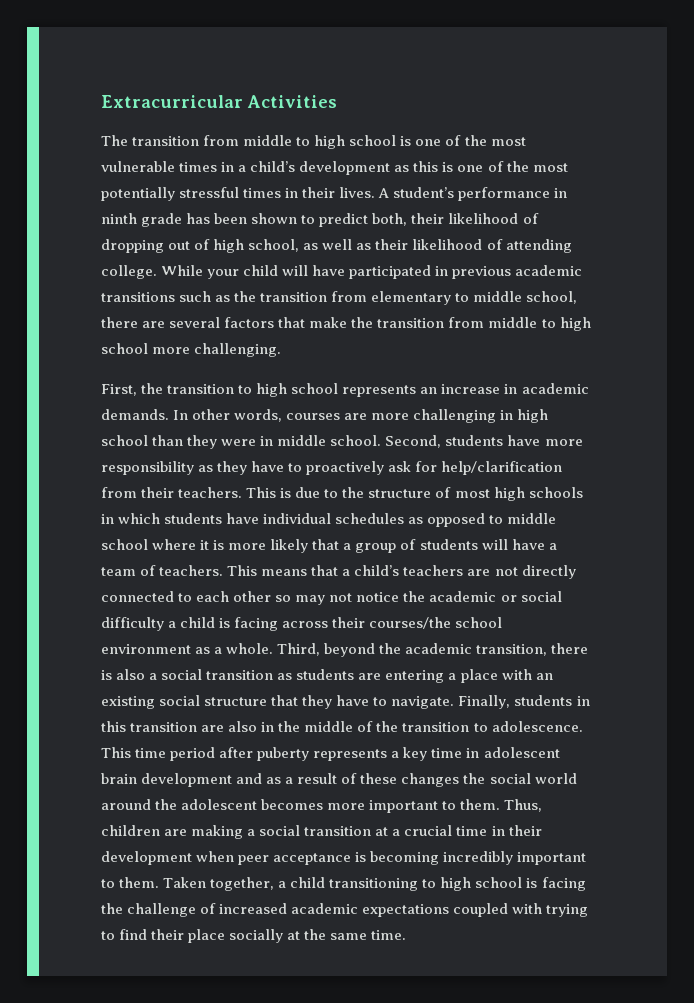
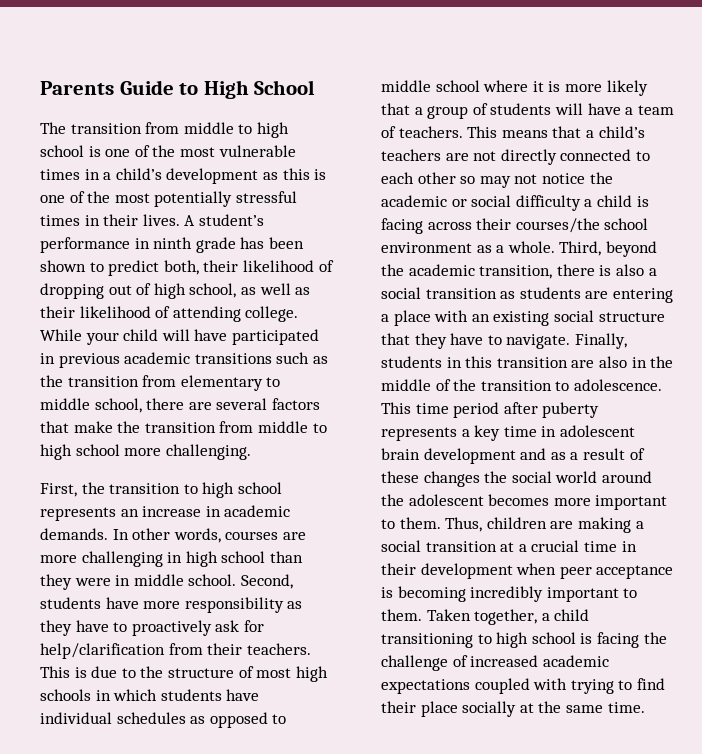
- Extracurricular Activities
+ Parents Guide to High School

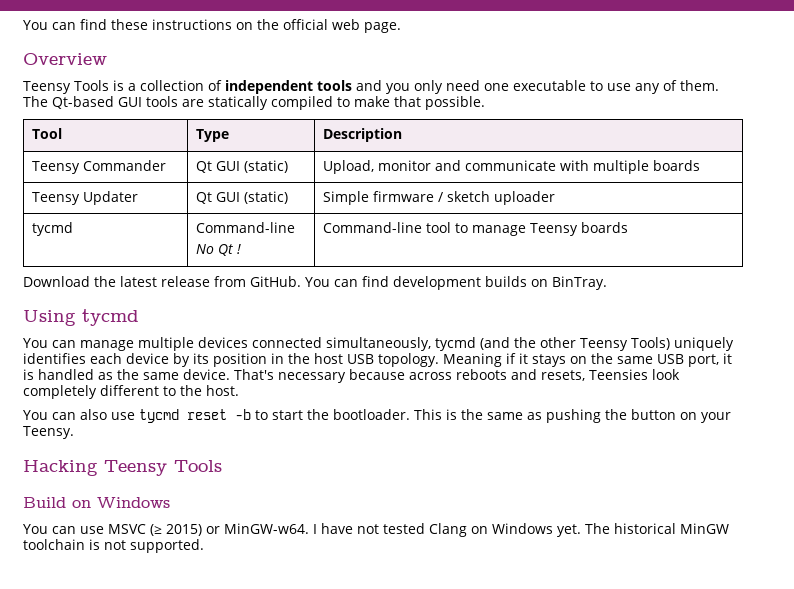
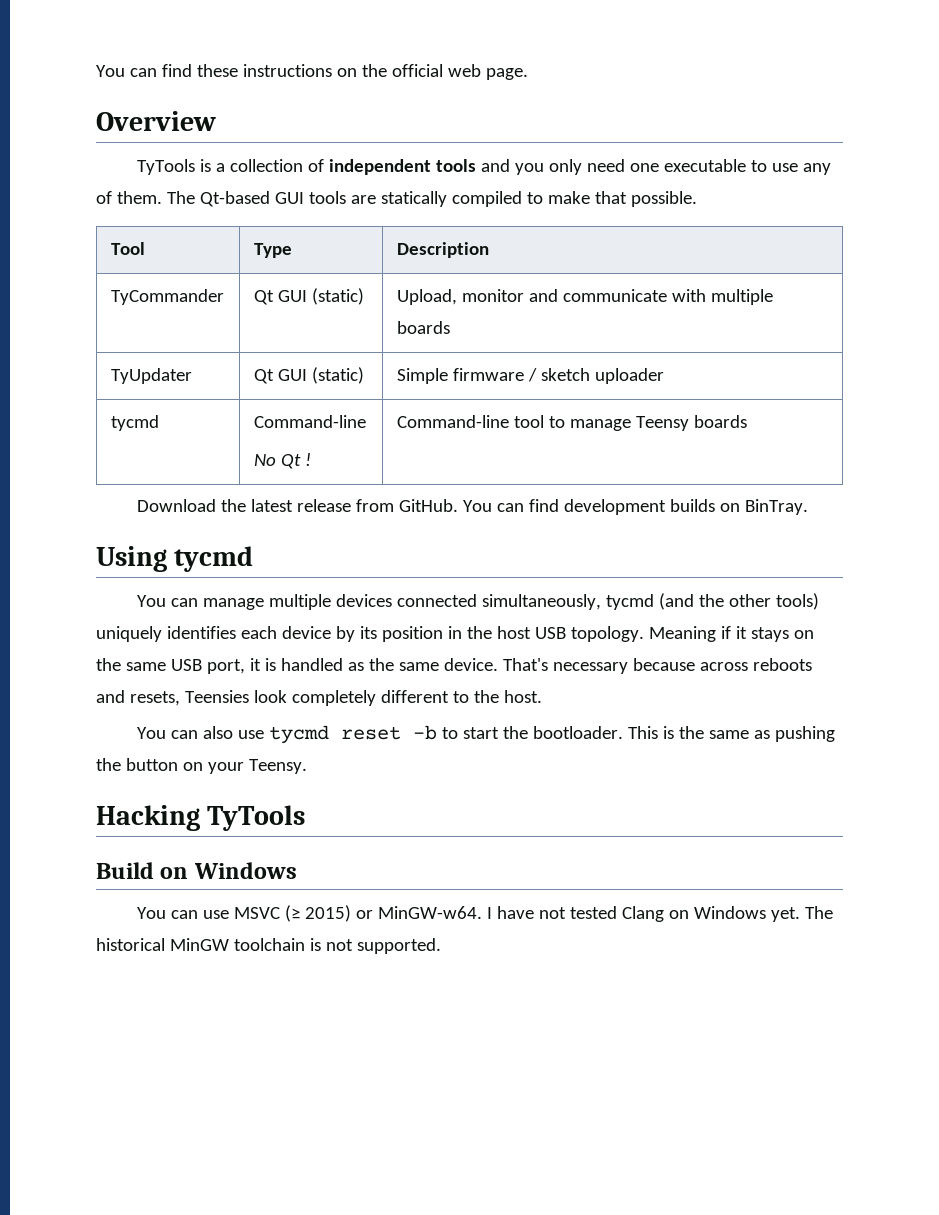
- Teensy Tools is a collection of independent tools and you only need one executable to use any of them.
+ TyTools is a collection of independent tools and you only need one executable to use any of them.
- Teensy Commander | Qt GUI (static) | Upload, monitor and communicate with multiple boards
+ TyCommander | Qt GUI (static) | Upload, monitor and communicate with multiple boards
- Teensy Updater | Qt GUI (static) | Simple firmware / sketch uploader
+ TyUpdater | Qt GUI (static) | Simple firmware / sketch uploader
- You can manage multiple devices connected simultaneously, tycmd (and the other Teensy Tools) uniquely identifies each device by its position in the host USB topology.
+ You can manage multiple devices connected simultaneously, tycmd (and the other tools) uniquely identifies each device by its position in the host USB topology.
- Hacking Teensy Tools
+ Hacking TyTools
# # # # # # #
TASK DESCRIPTION = Please copy out each line of the material that contains the string "Hacking".

RESULT OF THE TASK =
- Hacking Teensy Tools
+ Hacking TyTools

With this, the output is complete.